Volver a la normalidad para estas chicas será difícil. Será especialmente difícil volver a la senda de la educación, que los fundamentalistas islámicos ven como una maldición occidental que deben perseguir ferozmente.
"La idea de volver a la escuela me aterra", admitió Sarah, luego de conocer informes de que los secuestradores estaban planeando casarse con algunas de ellas o venderlas como esclavas, para ser esposadas por otros.
Estos primeros testimonios dramáticos de algunas de las chicas que lograron escapar de los secuestradores han comenzado a extenderse fuera de Nigeria y trasmiten al mundo el trauma que alojan en su memoria.
El mundo sigue convulsionado y se fortalece la campaña #BringBackOurGirls que suma adhesiones, desde políticos a artistas que utilizan su imagen para concitar la atención.

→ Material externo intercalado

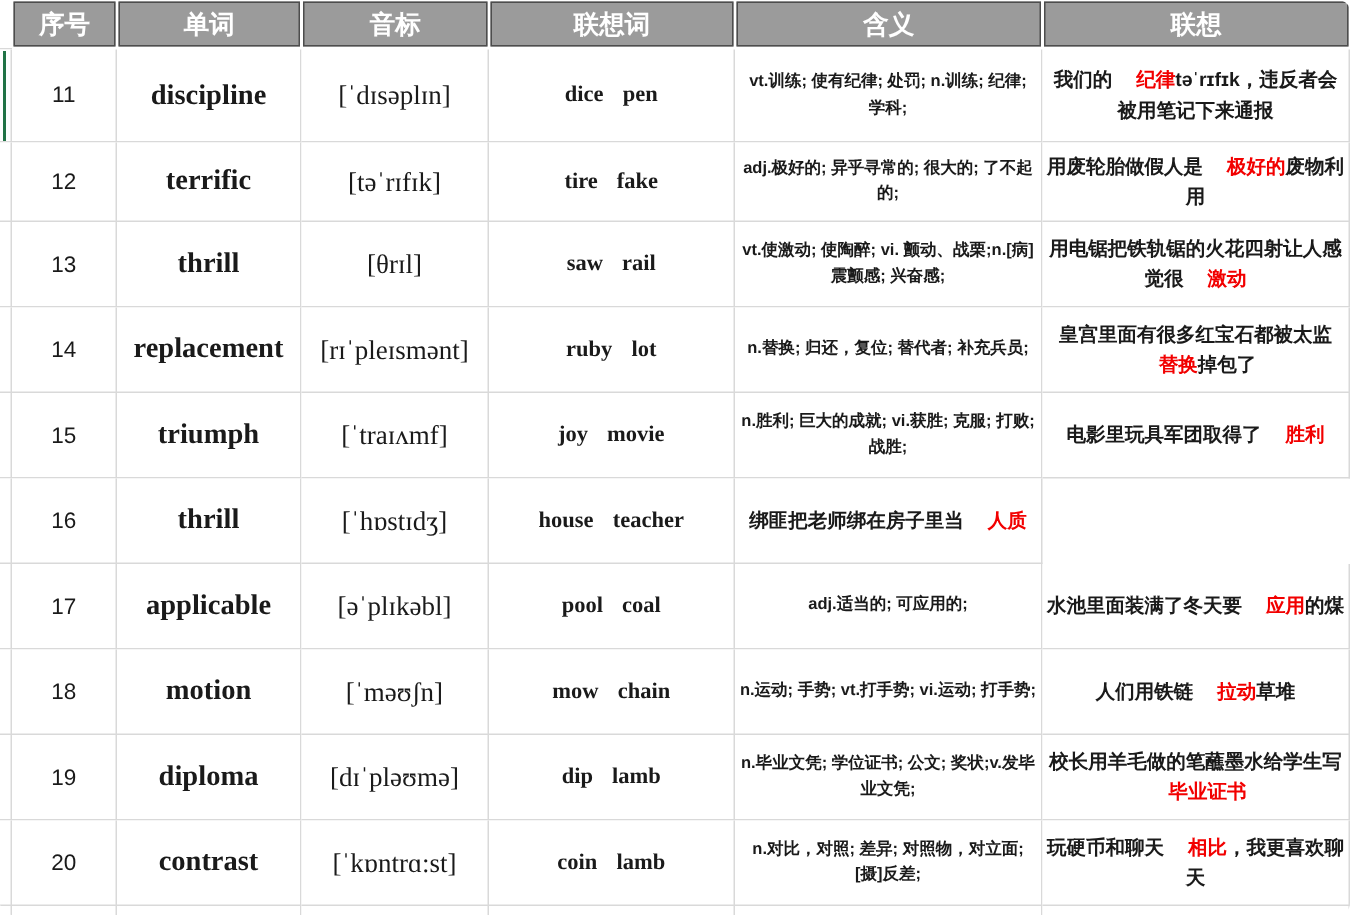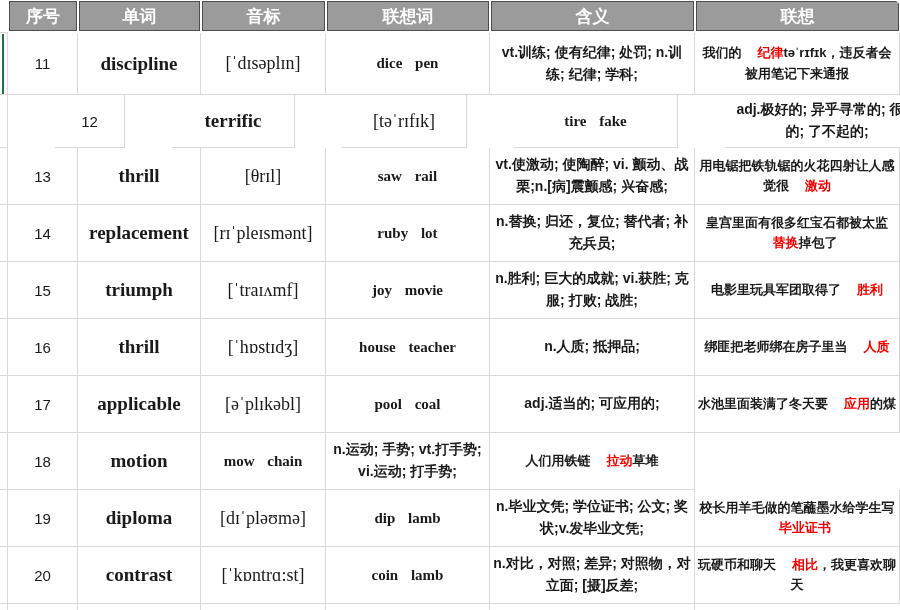"vt.训练; 使有纪律; 处罚; n.训练; 纪律;" .c-meaning { font-size: 14px -> 11px }
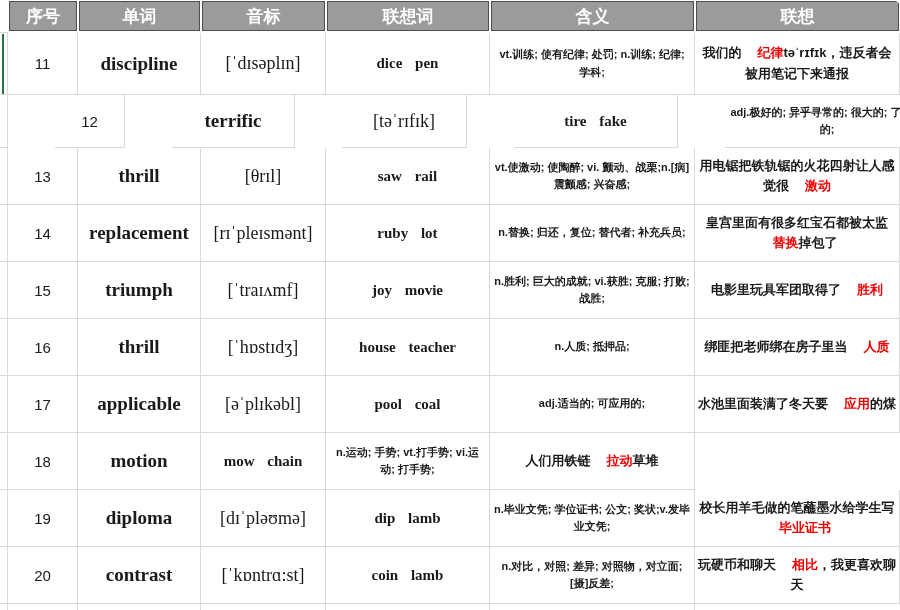"12" .row:nth-child(2) { gap: 47px -> none }
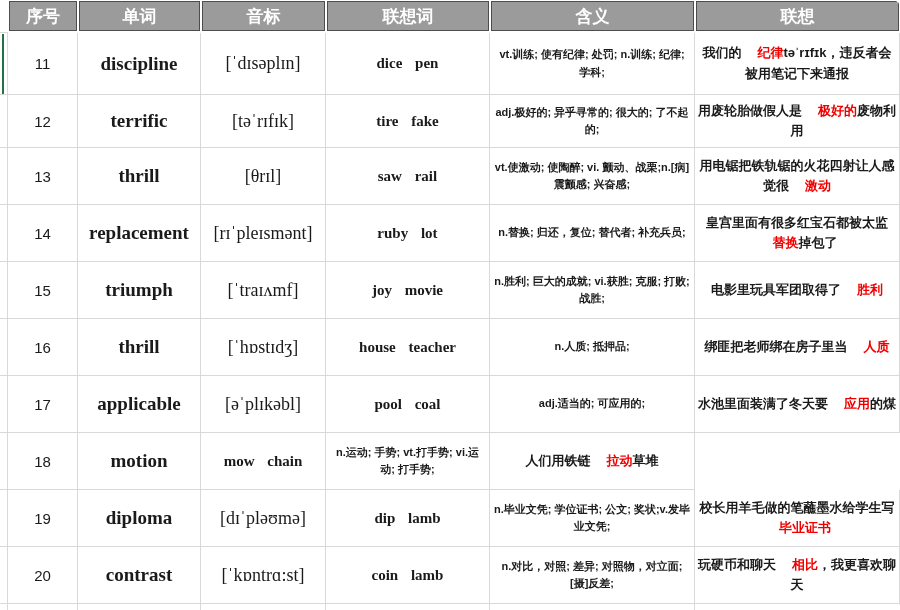"n.人质; 抵押品;" div.cell { html: <div> <div>n.人质; 抵押品;</div> </div> -> none }
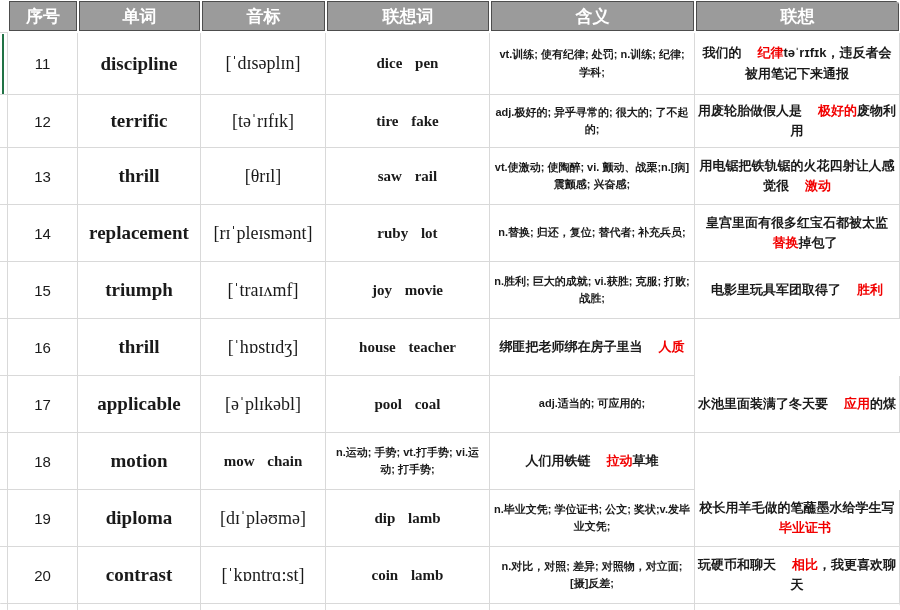"[ˈməʊʃn]" div.cell { html: none -> <div>[ˈməʊʃn]</div> }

La Primera Dama estadounidense, Michelle Obama, se fotografió con un cartel reclamando la libertad de las niñas nigerianas y el Premier británico, David Cameron, repitió el gesto de mostrarse con un cartel durante una emisión de la BBC.
Ese cartel reclamando la libertad de las niñas está circulando y multiplicándose por todo el mundo.
También el Papa Francisco rezó por las niñas raptadas el sábado desde el Vaticano.
Pero mientras tanto, las niñas siguen raptadas en manos de Boko Haram.